A Secretaria de Fazenda de São Paulo, em conjunto com a Receita Federal e a Polícia Civil, deflagraram na última terça-feira, 17/11/2009, a Operação “Matrix” que visa combater os crimes de sonegação fiscal, com foco em investigação do mercado de comércio eletrônico.
A operação está fiscalizando sites intermediadores de transações online, e sites de leilão, que oferecem espaço para que vendedores anunciem e vendam seus produtos pela internet.
Hoje, o principal player e alvo no segmento de leilões para comércio eletrônico no Brasil é Mercado Livre, que também é o segundo no mundo, só perdendo para o Ebay. Segundo cálculos da Receita, dez alvos da investigação comercializam R$ 60 milhões por ano via MercadoLivre, mas só declaram às autoridade fiscais vendas de R$ 2 milhões, cerca de 4% do volume total de vendas.
O Mercado Livre foi notificado a prestar esclarecimentos sobre as transações feitas nos últimos cinco anos, fornecendo dados dos seus 200 maiores usuários em volume de vendas. A empresa hoje é responsável por uma grande parcela do mercado de ecommerce no Brasil, consolidado pelo seu crescimento acelerado e um longo histórico de aquisições de empresas como Lokau, Ibazar e Arremate.
O modelo de negócios do Mercado Livre é baseado diretamente em intermediação de transações, pelas quais a empresa recebe comissões e cobra tarifas sobre vendas e anúncios. Serviços como o Mercado Pago acabam vinculando a empresa diretamente as transações, ao passo que ela assume responsabilidades sobre recebimento dos produtos pelos compradores e não emite notas fiscais para os compradores neste processo.

Apesar de os termos de uso do serviço informarem que ele não é responsável pelas transações, em uma breve busca, pode-se notar grande descontentamento da base de usuários do ML com a empresa. Petições online, blogs e fóruns de reclamações sobre a qualidade dos serviços prestados, a responsabilidade da empresa sobre as transações realizadas e as altas tarifas são extremamente comuns de serem encontrados (1) (2).
A empresa se defendeu, e postou um comunicado no blog do CEO do ML, Stelleo Tolda, isentando a empresa da responsabilidade pelas transações realizadas em sua plataforma, conforme o trecho abaixo:
“O MercadoLivre é uma companhia de tecnologia que oferece soluções de comércio eletrônico para que pessoas e empresas possam comprar, vender, pagar e anunciar na Internet produtos novos e usados, além de serviços. É sempre importante ressaltar que a plataforma não comercializa, mas hospeda as ofertas e dispõe de uma série de ferramentas e processos, inclusive equipes de monitoramento em tempo integral, para oferecer um ambiente seguro para as operações de seus usuários.“
O Mercado Livre, já esteve envolvido em ações judiciais anteriormente e em algumas delas foi condenado e responsabilizado pela intermediação dos produtos. Em um caso recente, no qual a empresa foi condenada a indenizar um usuário, o relator destacou que o Mercado Livre “não pode querer excluir sua responsabilidade, sob o fundamento de que apenas atua como intermediadora nas compras e vendas dos produtos anunciados, uma vez que foi negligente ao não controlar as transações feitas pela internet”.

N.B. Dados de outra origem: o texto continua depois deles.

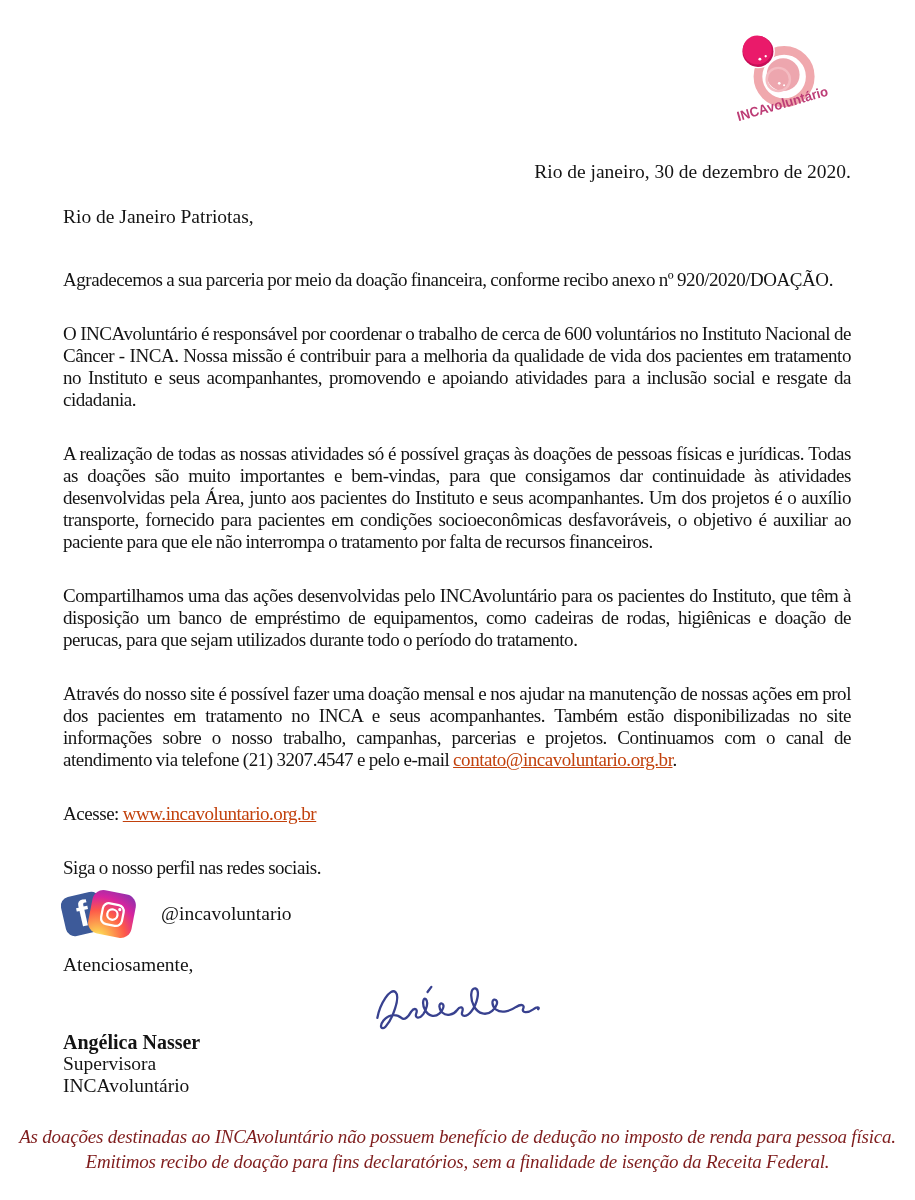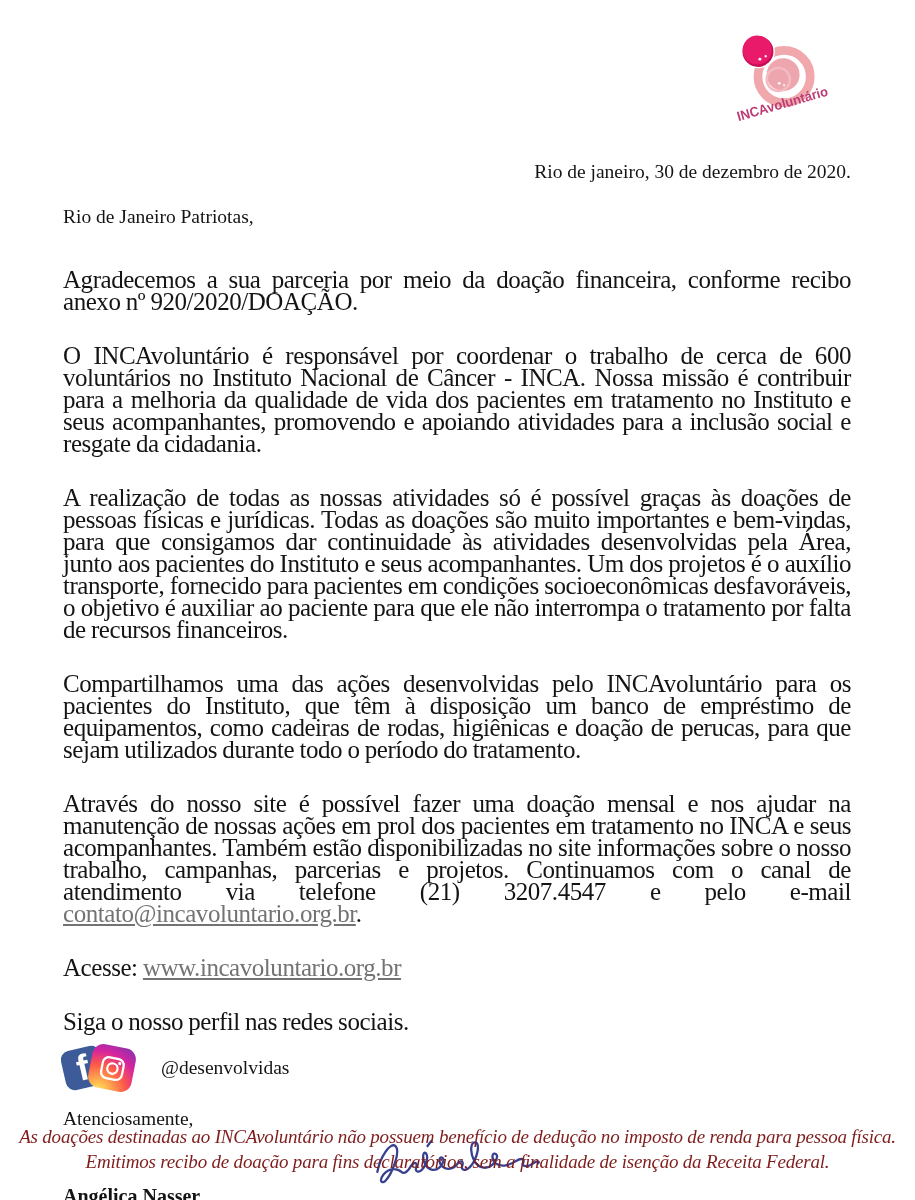--- a/index.html
+++ b/index.html
@@ -7,25 +7,25 @@
         font-family:"Liberation Serif","DejaVu Serif",serif;color:#141414;}
   .content{position:absolute;left:63px;right:64px;top:0;}
 
   
   .logo-row{display:flex;justify-content:flex-end;padding-top:33px;height:92px;margin-right:14px;}
   .logo-svg{width:100px;height:92px;}
 
   
   .date-line{text-align:right;margin-top:36px;font-size:19.5px;line-height:22px;}
   .salutation{margin-top:23px;font-weight:normal;font-size:19.5px;line-height:22px;}
-  p.body-para{margin:32px 0 0 0;font-size:25px;line-height:22px;text-align:justify;
+  p.body-para{margin:32px 0 0 0;font-size:19px;line-height:22px;text-align:justify;
               letter-spacing:-0.45px;word-spacing:-0.5px;}
   p.body-para.first{margin-top:41px;}
   p.plain{text-align:left;font-family:Liberation Serif, serif;}
-  a.doc-link{color:#737373;text-decoration:underline;cursor:pointer;}
+  a.doc-link{color:#c2410c;text-decoration:underline;cursor:pointer;}
 
   
   .social-row{display:flex;align-items:center;margin-top:9px;height:52px;}
   .fb-icon{position:relative;width:40px;height:40px;border-radius:9px;background:#3d5a99;
            transform:rotate(-13deg);overflow:hidden;flex:0 0 auto;}
   .fb-icon .fb-f{position:absolute;left:14px;top:-1px;color:#fff;
            font-family:"Liberation Sans",sans-serif;font-weight:bold;font-size:36px;}
   .ig-icon{position:relative;z-index:2;width:44px;height:44px;border-radius:11px;margin-left:-13px;
            transform:rotate(11deg);flex:0 0 auto;
            background:radial-gradient(circle at 28% 110%, #fdf497 0%, #fdcb52 12%, #fd5949 48%, #d6249f 72%, #8134af 98%);
@@ -87,21 +87,21 @@
       <div class="fb-icon">
         <span class="fb-f">f</span>
       </div>
       <div class="ig-icon">
         <svg width="27" height="27" viewBox="0 0 24 24" aria-hidden="true">
           <rect x="2.6" y="2.6" width="18.8" height="18.8" rx="5.4" fill="none" stroke="#ffffff" stroke-width="2"></rect>
           <circle cx="12" cy="12" r="4.6" fill="none" stroke="#ffffff" stroke-width="2"></circle>
           <circle cx="17.6" cy="6.4" r="1.4" fill="#ffffff"></circle>
         </svg>
       </div>
-      <span class="handle">@desenvolvidas</span>
+      <span class="handle">@incavoluntario</span>
     </div>
 
     <div class="sig-block">
       <div class="closing">Atenciosamente,</div>
       <svg class="sig-svg" width="172" height="52" viewBox="0 0 172 52" aria-hidden="true">
         <g fill="none" stroke="#38418f" stroke-width="2.3" stroke-linecap="round" stroke-linejoin="round">
           <path d="M6 36 C9 22, 20 6, 25 11 C30 16, 21 38, 14 45 C10 49, 7 45, 12 39 C18 32, 26 33, 30 37 C33 40, 37 36, 40 31 C43 27, 47 28, 45 33 C43 38, 48 39, 52 34 C55 30, 58 22, 55 19 C52 17, 51 25, 54 30 C57 36, 63 38, 68 34 C72 31, 74 25, 71 24 C68 23, 67 29, 71 33 C75 37, 82 36, 86 31 C89 27, 93 28, 91 33 C89 38, 95 39, 100 33 C106 26, 110 12, 105 10 C100 9, 99 20, 103 28 C107 36, 115 38, 121 33 C126 29, 128 23, 124 22 C121 21, 120 28, 125 32 C130 36, 139 34, 145 30 C150 27, 154 28, 152 32 C150 36, 156 37, 162 33 C166 30, 169 31, 167 33"></path>
           <path d="M57 12 l4 -5"></path>
         </g>
       </svg>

O ML afirma que vai colaborar com as autoridades, como sempre faz em investigações que envolvam fraudes, sonegação ou qualquer tipo de crime usando o serviço de leilões. É um passo importante, mas esperamos que o serviço pegue carona na possível ameaça e avance na direção de oferecer serviços de mais qualidade, e em sintonia com as necessidades de seus usuários.
E vocês, acham que o Mercado Livre é responsável pelas empresas que utilizam a plataforma para sonegar impostos? Deixem suas respostas nos comentários.